What you have to do:
Where does the string "modular" occur in the records? Copy each line that holds it.

The records:

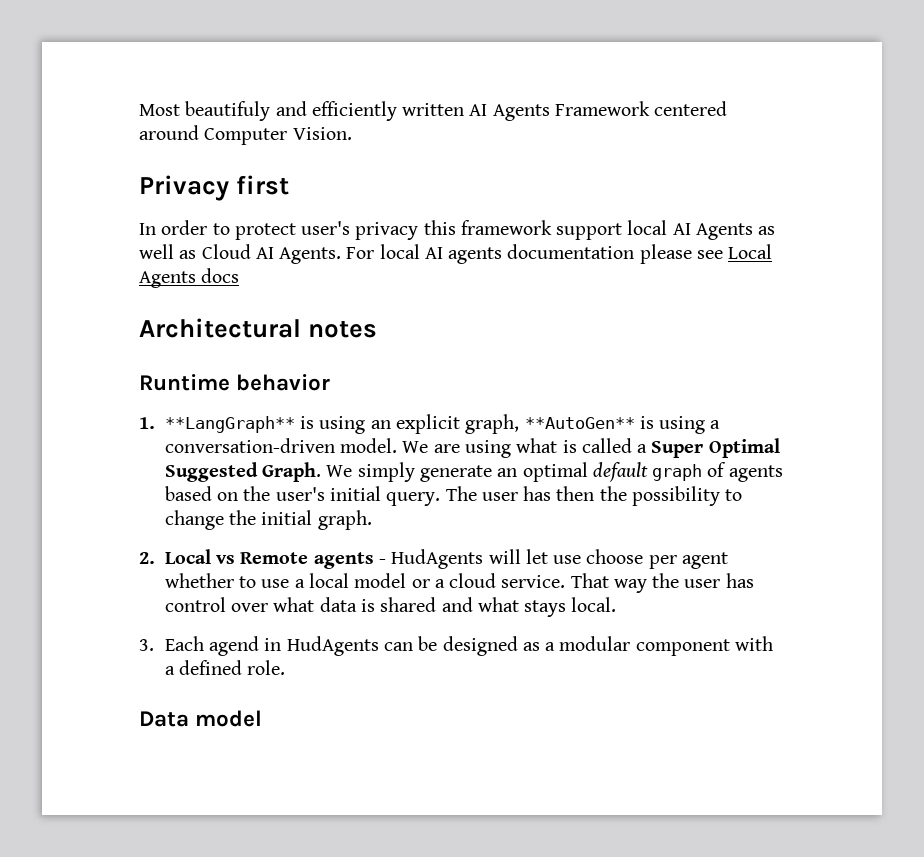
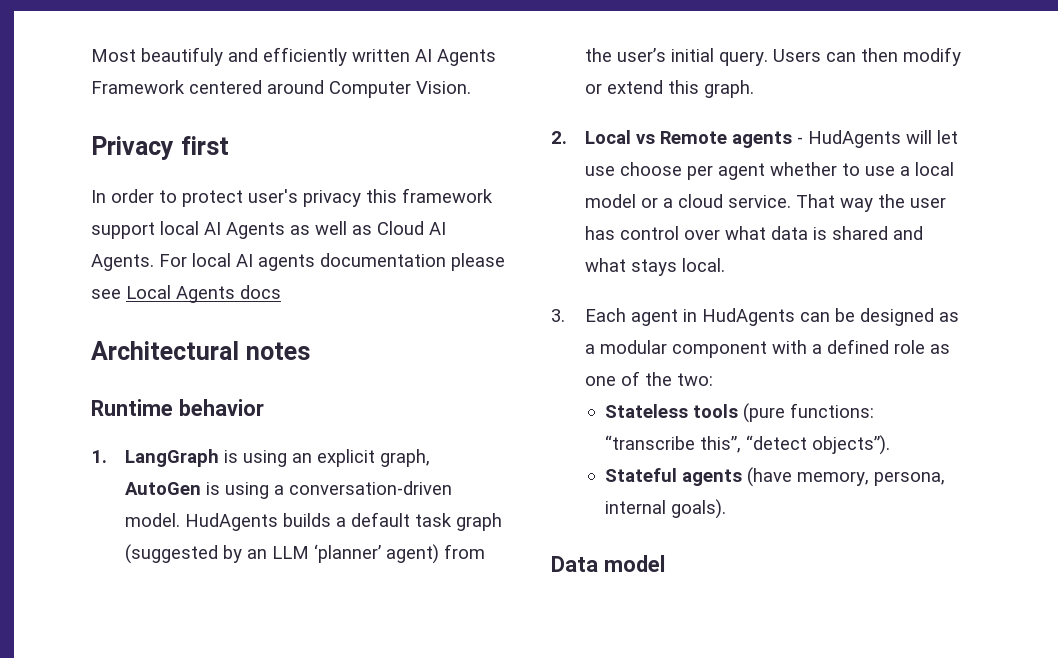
- 1. **LangGraph** is using an explicit graph, **AutoGen** is using a conversation-driven model.
+ 1. LangGraph is using an explicit graph, AutoGen is using a conversation-driven model.
- We are using what is called a Super Optimal Suggested Graph. We simply generate an optimal default graph of agents based on the user's initial query. The user has then the possibility to change the initial graph.
+ HudAgents builds a default task graph (suggested by an LLM ‘planner’ agent) from the user’s initial query. Users can then modify or extend this graph.
- 3. Each agend in HudAgents can be designed as a modular component with a defined role.
+ 3. Each agent in HudAgents can be designed as a modular component with a defined role as one of the two:
+ Stateless tools (pure functions: “transcribe this”, “detect objects”).
+ Stateful agents (have memory, persona, internal goals).

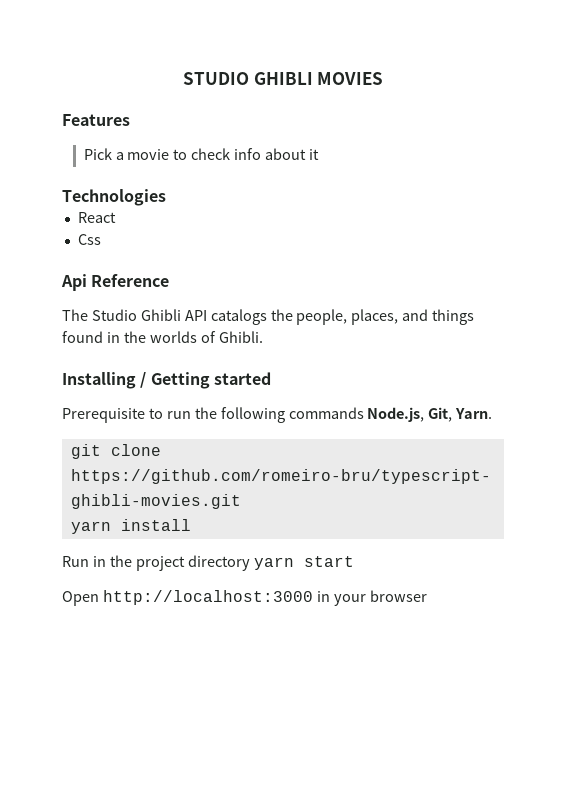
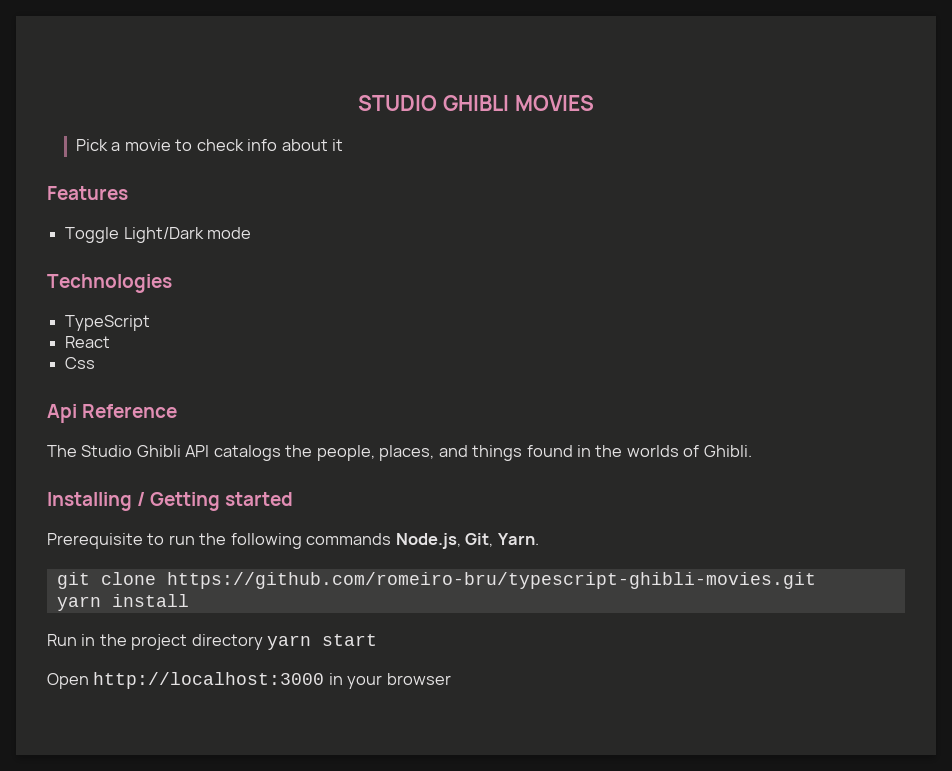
- Features
+ Features
+ Toggle Light/Dark mode
+ TypeScript

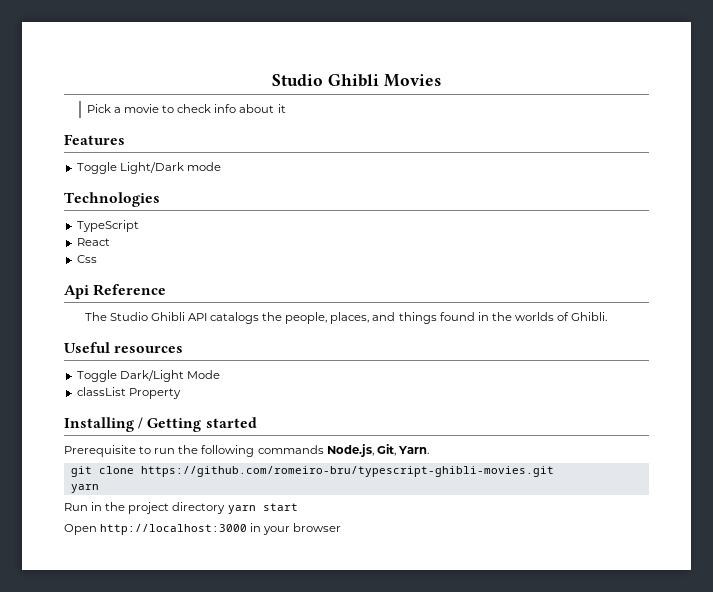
- STUDIO GHIBLI MOVIES
+ Studio Ghibli Movies
+ Useful resources
+ Toggle Dark/Light Mode
+ classList Property
  git clone https://github.com/romeiro-bru/typescript-ghibli-movies.git
- yarn install
+ yarn

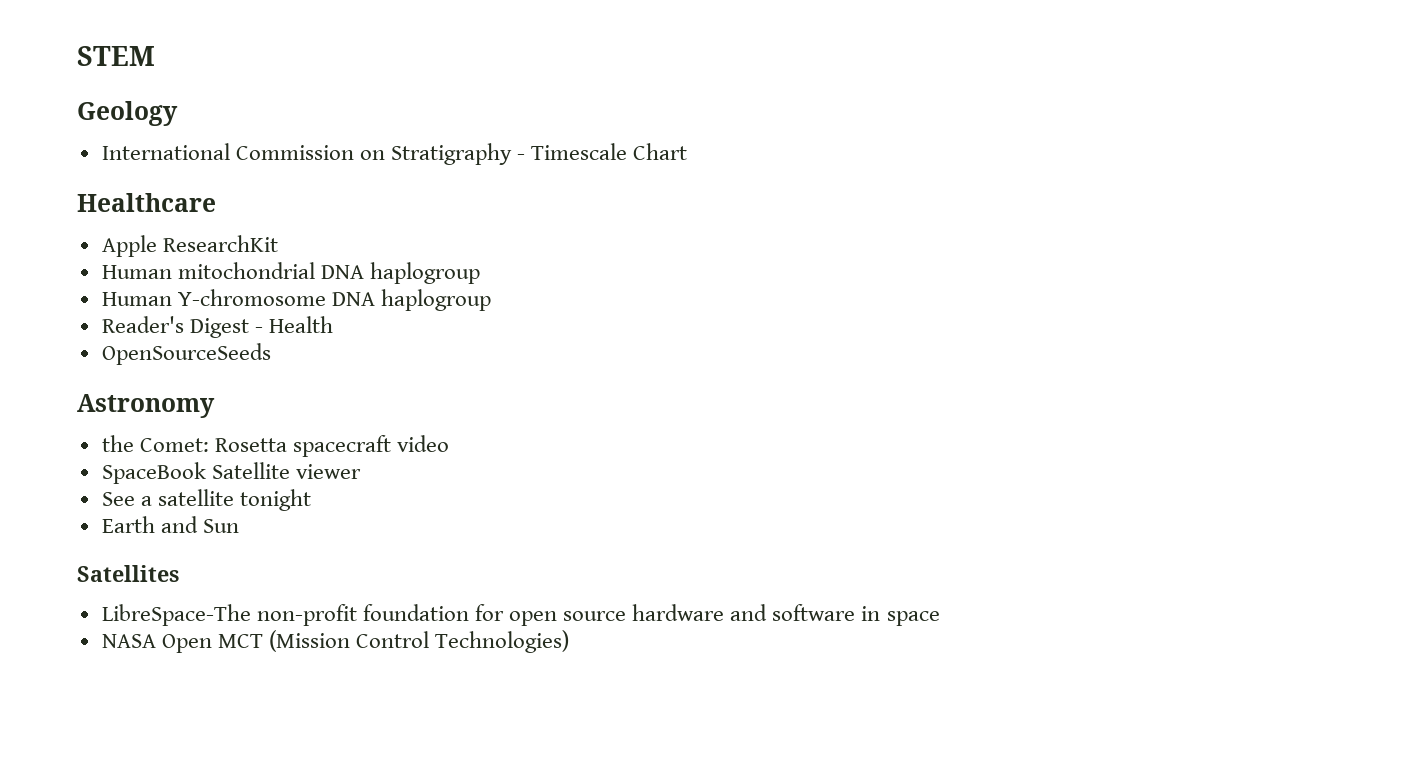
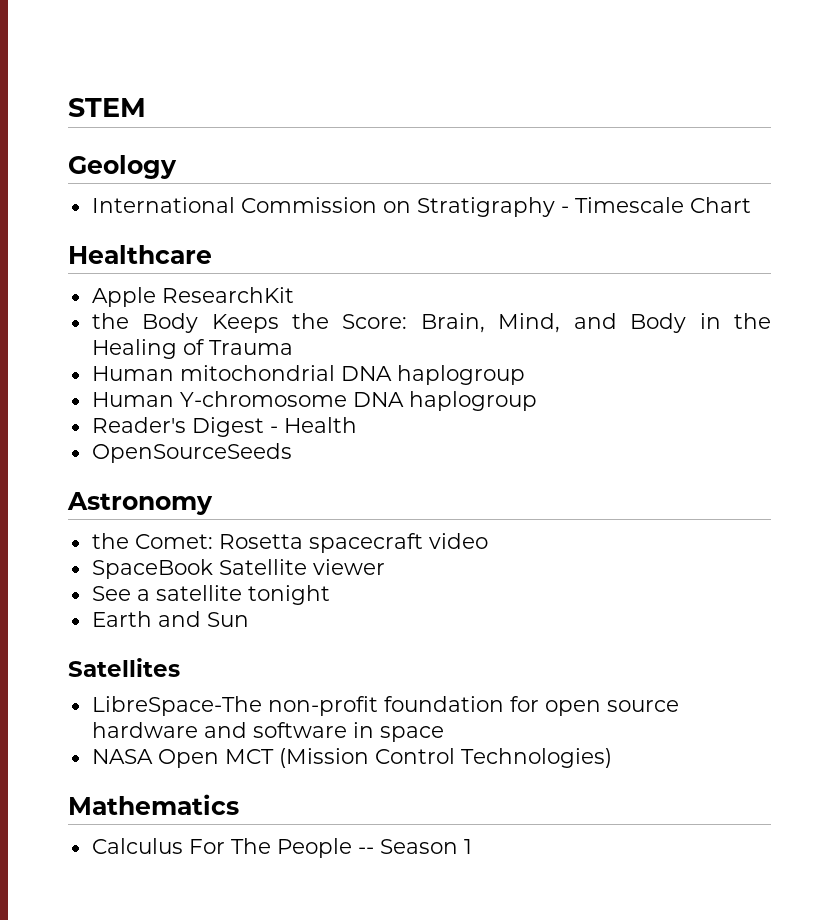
+ the Body Keeps the Score: Brain, Mind, and Body in the Healing of Trauma
+ Mathematics
+ Calculus For The People -- Season 1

Your solution:
- 3. Each agend in HudAgents can be designed as a modular component with a defined role.
+ 3. Each agent in HudAgents can be designed as a modular component with a defined role as one of the two:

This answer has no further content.